I think they are often correct, because some part of the brain processes information and puts things together much more quickly than the part of the brain that functions to create conscious thoughts. I usually prefer not to follow these hunches until I have stepped back and analyzed the situation logically, but if I lack adequate time to do this, I am likely to trust my intuition.

I have noticed that my intuition is very often triggered in my interactions with other people, since I seem to use it often so that I can understand others’ motives.

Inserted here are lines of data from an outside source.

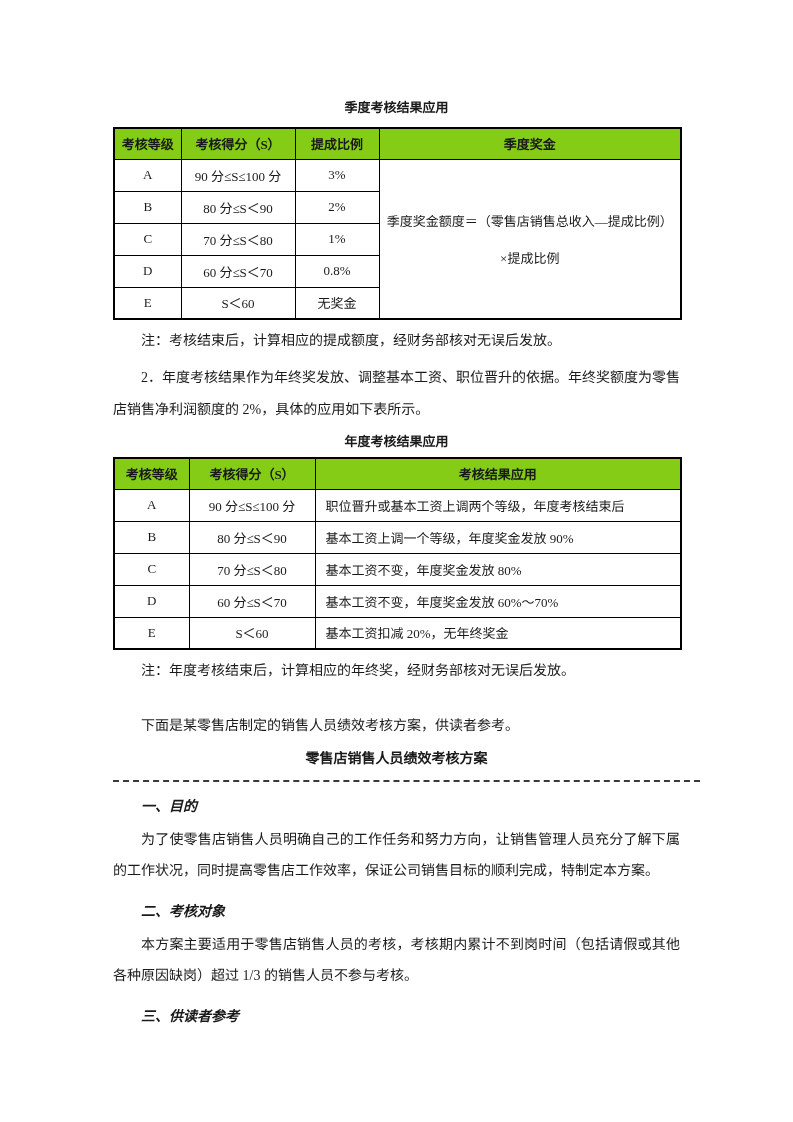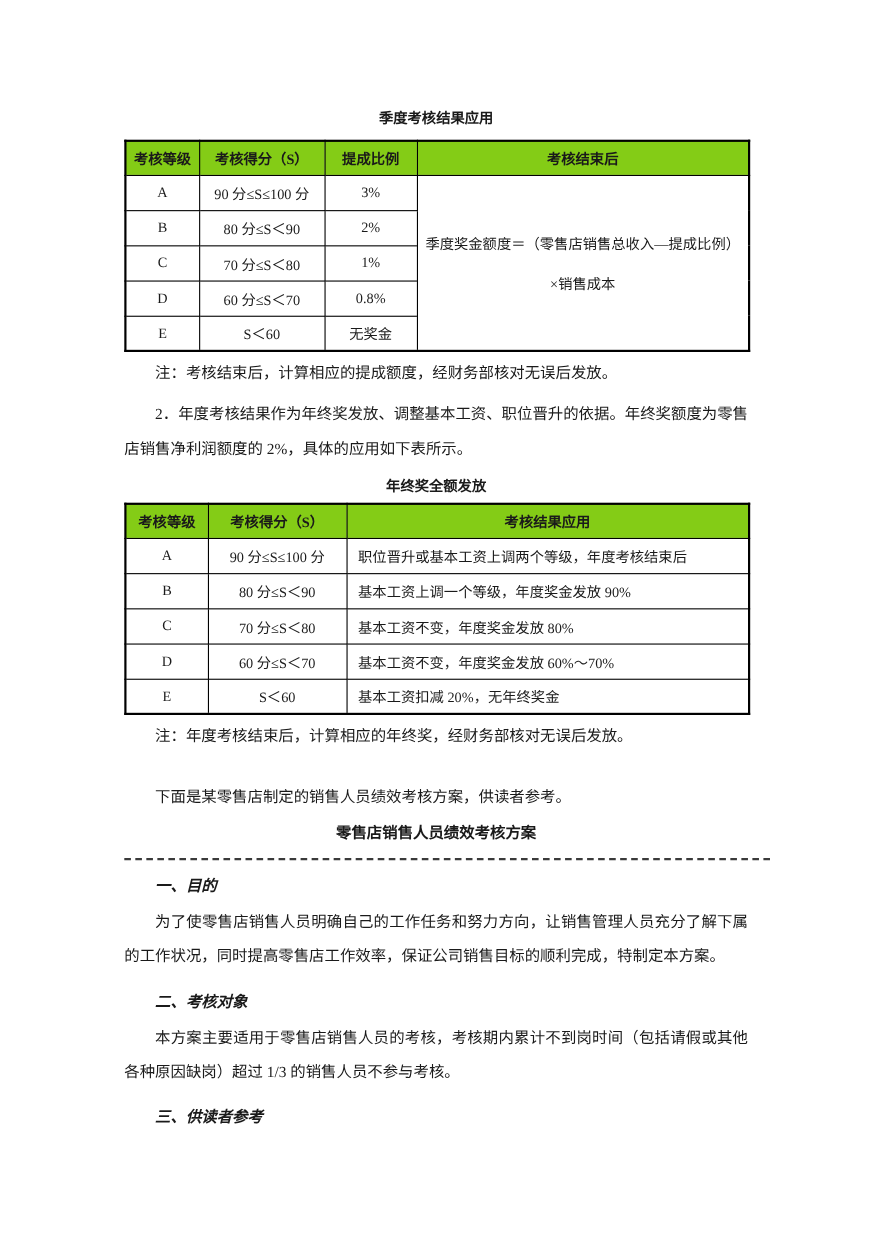--- a/index.html
+++ b/index.html
@@ -122,7 +122,7 @@
           <th>考核等级</th>
           <th>考核得分（S）</th>
           <th>提成比例</th>
-          <th>考核结束后</th>
+          <th>季度奖金</th>
         </tr>
       </thead>
       <tbody>

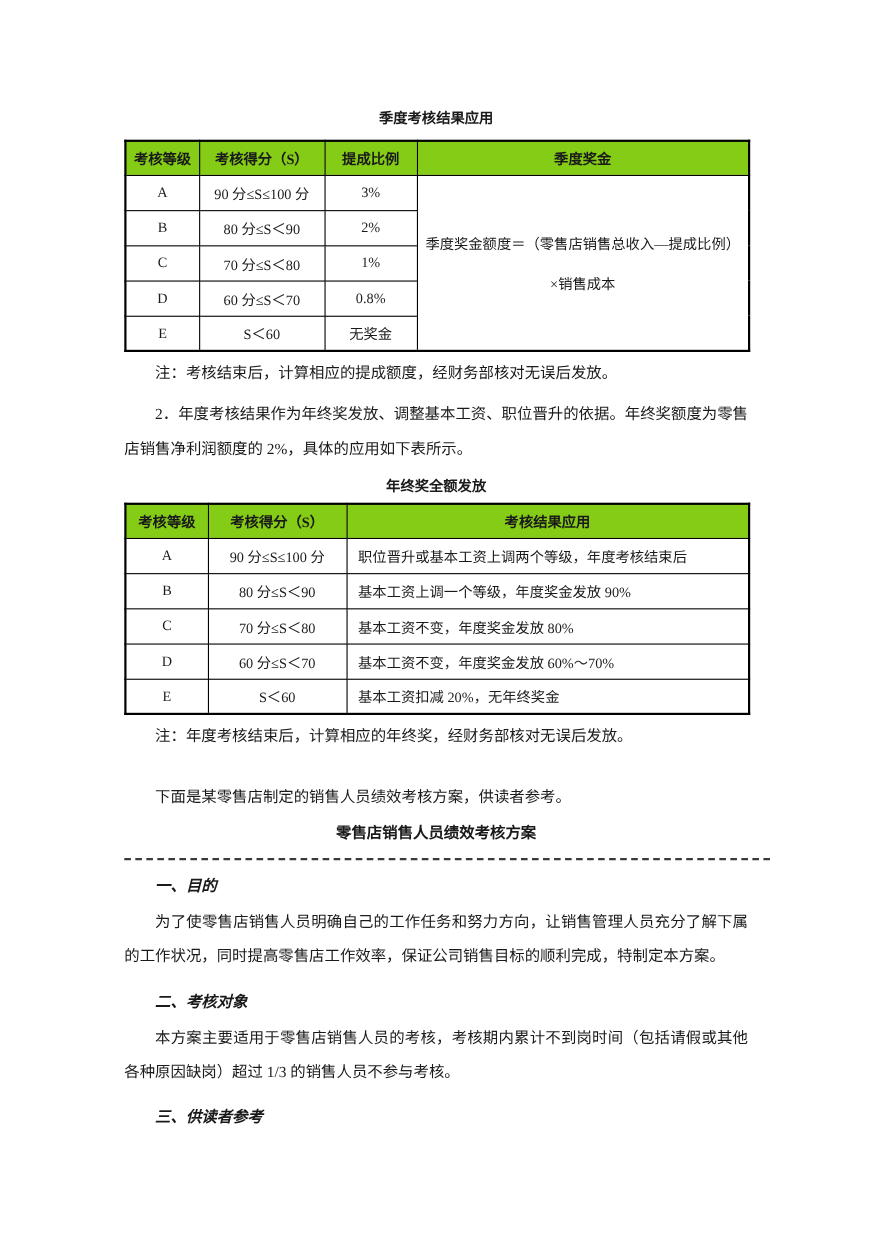--- a/index.html
+++ b/index.html
@@ -132,7 +132,7 @@
           <td>3%</td>
           <td class="formula-cell" rowspan="5">
             <span class="formula-line1">季度奖金额度＝（零售店销售总收入—提成比例）</span>
-            <span class="formula-line2">×销售成本</span>
+            <span class="formula-line2">×提成比例</span>
           </td>
         </tr>
         <tr>

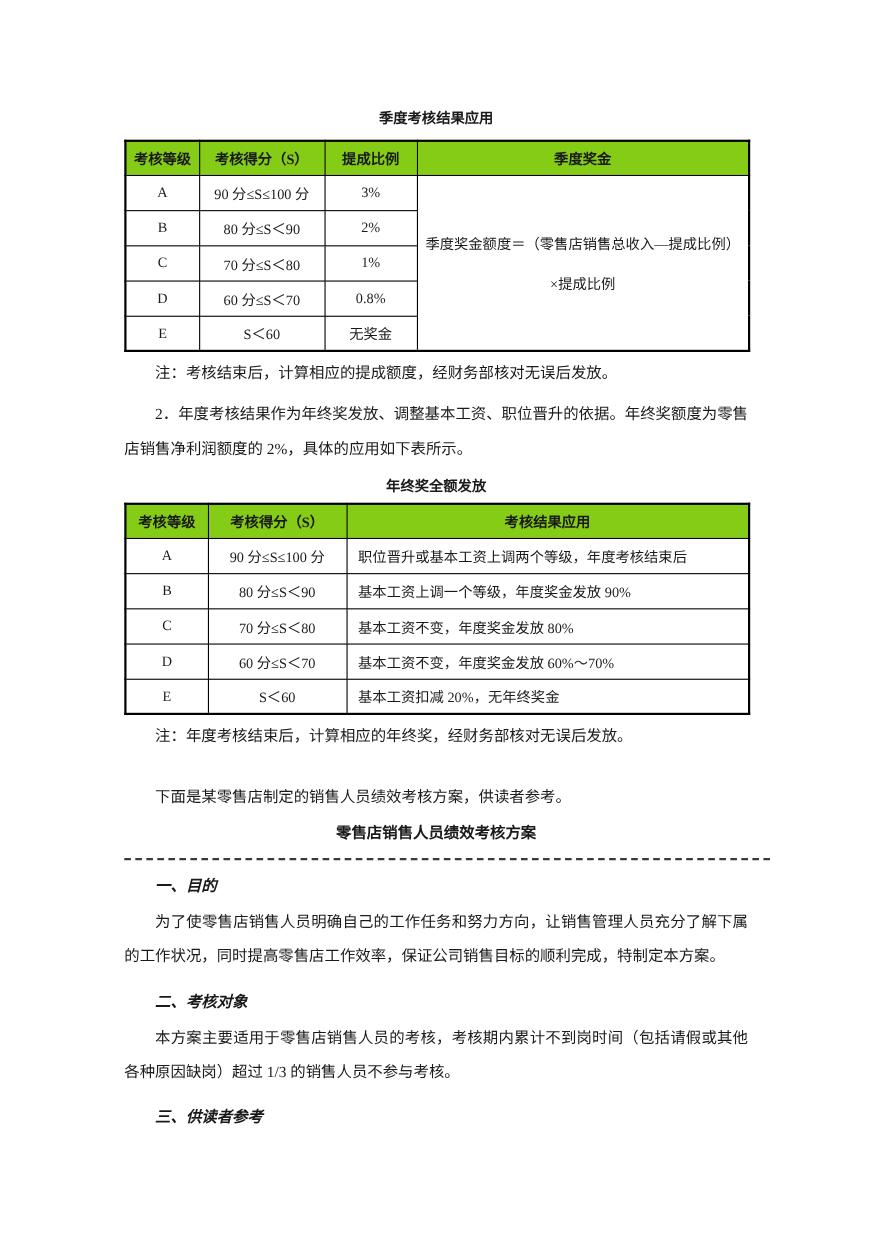--- a/index.html
+++ b/index.html
@@ -162,7 +162,7 @@
 
     <div class="body-para para-annual-intro">2．年度考核结果作为年终奖发放、调整基本工资、职位晋升的依据。年终奖额度为零售店销售净利润额度的 2%，具体的应用如下表所示。</div>
 
-    <div class="table-caption caption-annual">年终奖全额发放</div>
+    <div class="table-caption caption-annual">年度考核结果应用</div>
 
     <table class="doc-table">
       <colgroup>

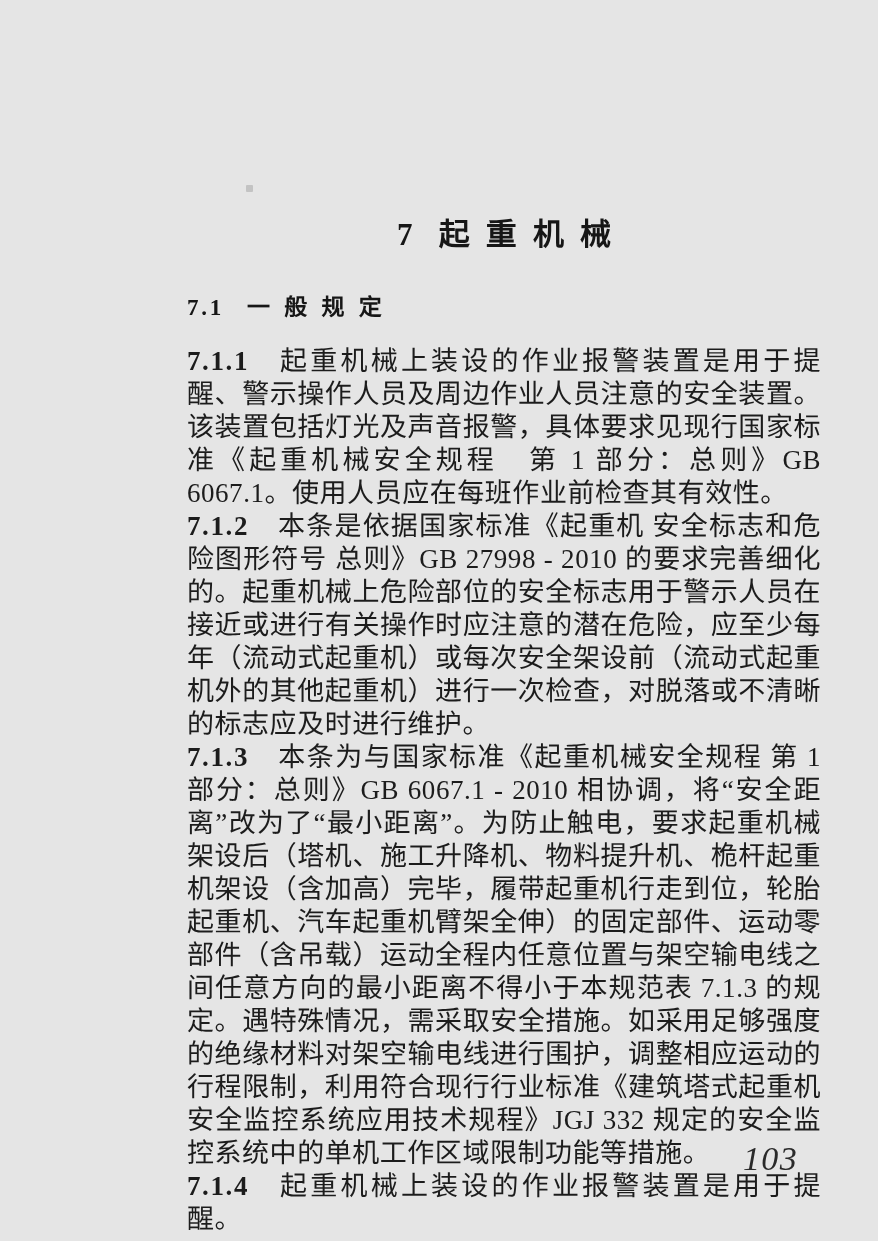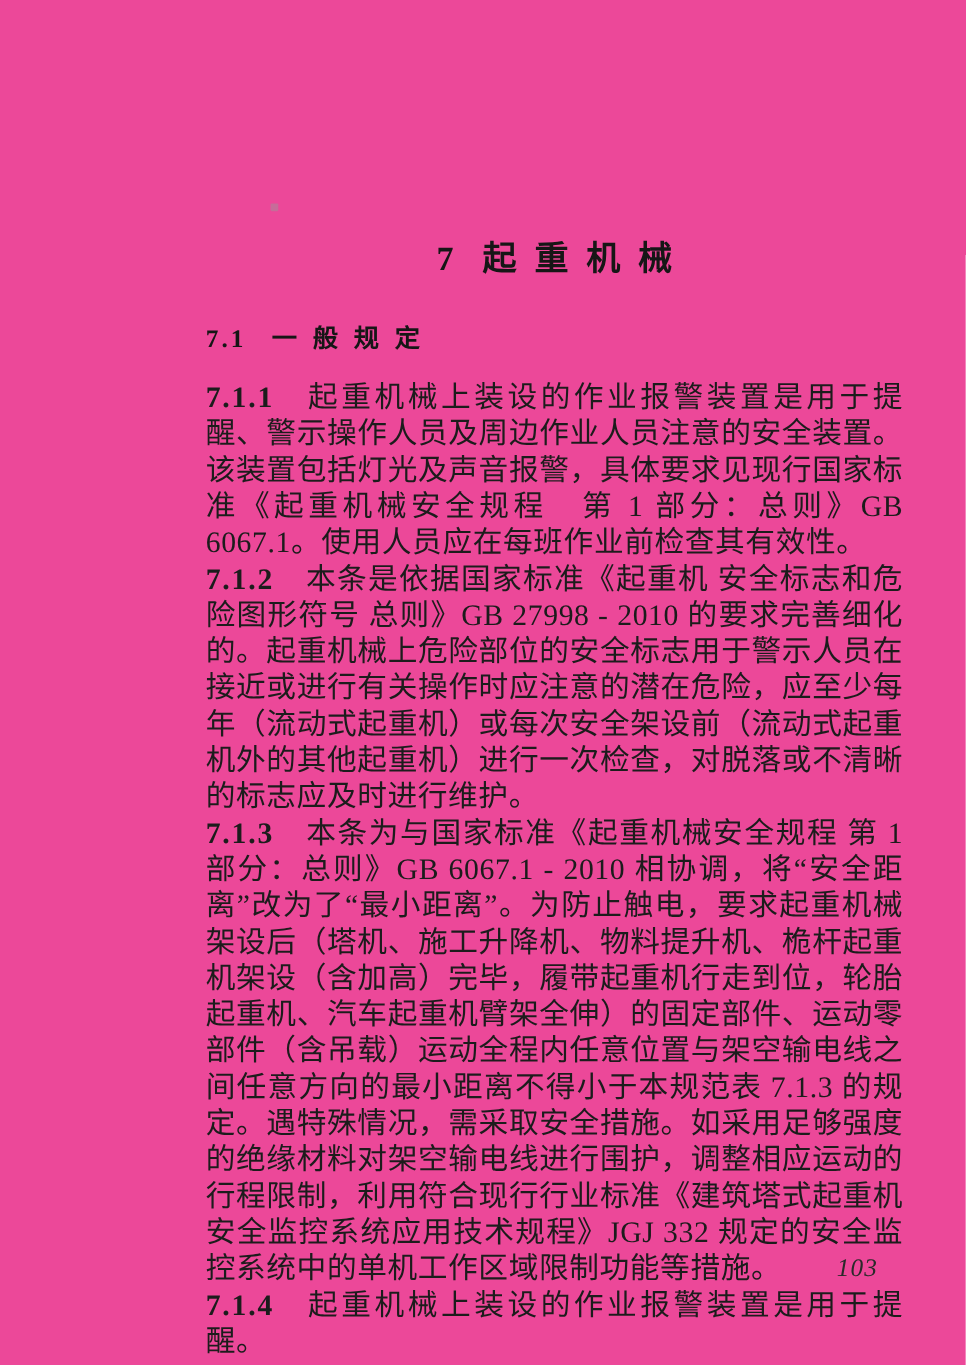--- a/index.html
+++ b/index.html
@@ -11,7 +11,7 @@
     position: relative;
     width: 878px;
     height: 1241px;
-    background: #ec4899;
+    background: #e5e5e5;
     overflow: hidden;
     font-family: "Liberation Serif", "DejaVu Serif", serif;
     color: #1c1c1c;

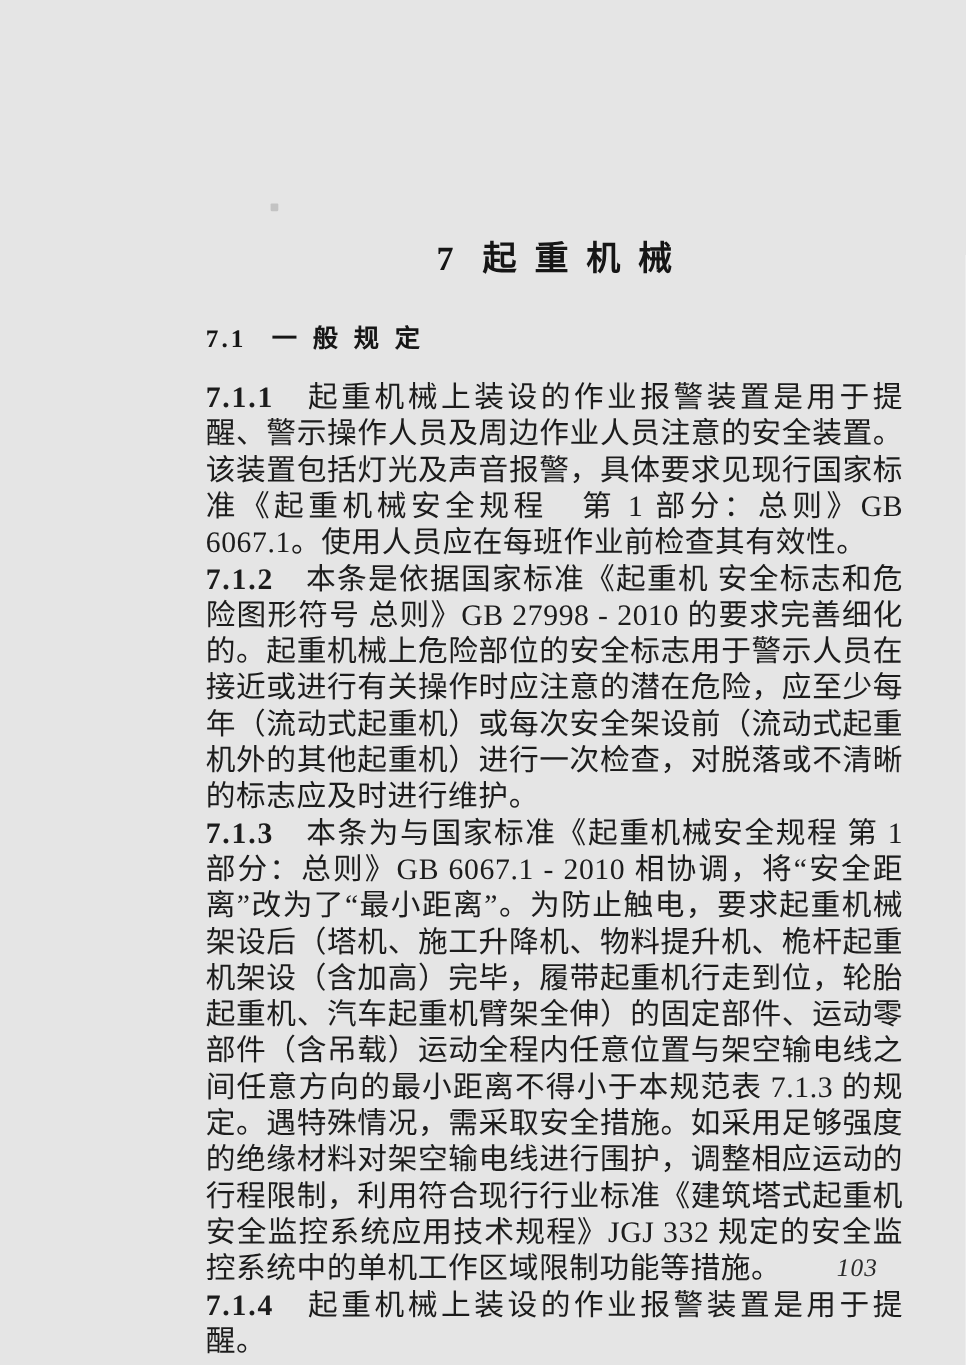--- a/index.html
+++ b/index.html
@@ -86,7 +86,7 @@
     position: absolute;
     right: 80px;
     top: 1140px;
-    font-size: 23px;
+    font-size: 34px;
     font-style: italic;
     font-family: "Liberation Serif", "DejaVu Serif", serif;
     color: #2a2a2a;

*9. a) What activities energize you most? b) What activities drain you most? Why? *
I am energized by friendly debate (especially when I win, which is usually the case), by reading, by playing my violin, by listening to music (particularly when I discover a new artist I like), and by learning new things which I can easily think of practical applications for. Most of these activities pose the opportunity to release my intellectualism, to be creative, and/or meditate (to a certain degree).
I am drained easily by other peoples’ negative emotions, and their extreme positive emotions. I also get very irritated when I hear people chattering on about trivialities for extended periods of time, especially if they reveal large gaps in their knowledge that they themselves don’t seem to notice.


----------



## jjr667 (Jul 4, 2012)

ahhhh sounds like INTJ to me. I don't see much Fe... do you see any Fe or Fi in yourself? It seems your much more logical

but don't take my word on it


----------



## Ludi (Dec 25, 2011)

Library_Cat said:


> I have seen this questionnaire floating around this page for a while now, and finally decided to fill it out.



May I suggest that you read through this and *bold *your most likely tendencies?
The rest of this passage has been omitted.